**Itemized modification records**
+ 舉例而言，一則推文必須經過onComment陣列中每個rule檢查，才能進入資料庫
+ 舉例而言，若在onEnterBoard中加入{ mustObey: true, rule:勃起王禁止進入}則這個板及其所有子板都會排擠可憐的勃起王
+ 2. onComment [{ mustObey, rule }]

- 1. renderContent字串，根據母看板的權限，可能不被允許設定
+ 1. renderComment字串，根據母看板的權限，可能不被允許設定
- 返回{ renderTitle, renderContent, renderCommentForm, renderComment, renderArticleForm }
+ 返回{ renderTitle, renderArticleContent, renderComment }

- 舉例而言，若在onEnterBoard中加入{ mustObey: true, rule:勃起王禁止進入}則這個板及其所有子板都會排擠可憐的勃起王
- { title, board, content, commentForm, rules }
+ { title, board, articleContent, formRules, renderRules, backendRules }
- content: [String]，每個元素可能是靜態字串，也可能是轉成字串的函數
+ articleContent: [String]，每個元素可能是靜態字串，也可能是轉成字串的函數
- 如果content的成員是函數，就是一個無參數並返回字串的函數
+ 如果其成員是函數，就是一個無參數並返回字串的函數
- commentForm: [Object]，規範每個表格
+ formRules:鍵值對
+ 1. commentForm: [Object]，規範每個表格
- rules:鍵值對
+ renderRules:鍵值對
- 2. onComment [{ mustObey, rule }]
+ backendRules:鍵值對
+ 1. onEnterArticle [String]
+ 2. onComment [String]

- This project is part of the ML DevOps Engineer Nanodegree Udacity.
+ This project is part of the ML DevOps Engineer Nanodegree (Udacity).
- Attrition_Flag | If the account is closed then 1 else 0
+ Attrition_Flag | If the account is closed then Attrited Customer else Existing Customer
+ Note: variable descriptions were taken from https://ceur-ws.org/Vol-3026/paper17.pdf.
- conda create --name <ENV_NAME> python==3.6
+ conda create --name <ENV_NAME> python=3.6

**Task to carry out**
Output the data in full, please, exactly as written.

**Solution to this problem**
+ 舉例而言，一則推文必須經過onComment陣列中每個rule檢查，才能進入資料庫
+ 舉例而言，若在onEnterBoard中加入{ mustObey: true, rule:勃起王禁止進入}則這個板及其所有子板都會排擠可憐的勃起王
+ 2. onComment [{ mustObey, rule }]

- 1. renderContent字串，根據母看板的權限，可能不被允許設定
+ 1. renderComment字串，根據母看板的權限，可能不被允許設定
- 返回{ renderTitle, renderContent, renderCommentForm, renderComment, renderArticleForm }
+ 返回{ renderTitle, renderArticleContent, renderComment }

- 舉例而言，若在onEnterBoard中加入{ mustObey: true, rule:勃起王禁止進入}則這個板及其所有子板都會排擠可憐的勃起王
- { title, board, content, commentForm, rules }
+ { title, board, articleContent, formRules, renderRules, backendRules }
- content: [String]，每個元素可能是靜態字串，也可能是轉成字串的函數
+ articleContent: [String]，每個元素可能是靜態字串，也可能是轉成字串的函數
- 如果content的成員是函數，就是一個無參數並返回字串的函數
+ 如果其成員是函數，就是一個無參數並返回字串的函數
- commentForm: [Object]，規範每個表格
+ formRules:鍵值對
+ 1. commentForm: [Object]，規範每個表格
- rules:鍵值對
+ renderRules:鍵值對
- 2. onComment [{ mustObey, rule }]
+ backendRules:鍵值對
+ 1. onEnterArticle [String]
+ 2. onComment [String]

- This project is part of the ML DevOps Engineer Nanodegree Udacity.
+ This project is part of the ML DevOps Engineer Nanodegree (Udacity).
- Attrition_Flag | If the account is closed then 1 else 0
+ Attrition_Flag | If the account is closed then Attrited Customer else Existing Customer
+ Note: variable descriptions were taken from https://ceur-ws.org/Vol-3026/paper17.pdf.
- conda create --name <ENV_NAME> python==3.6
+ conda create --name <ENV_NAME> python=3.6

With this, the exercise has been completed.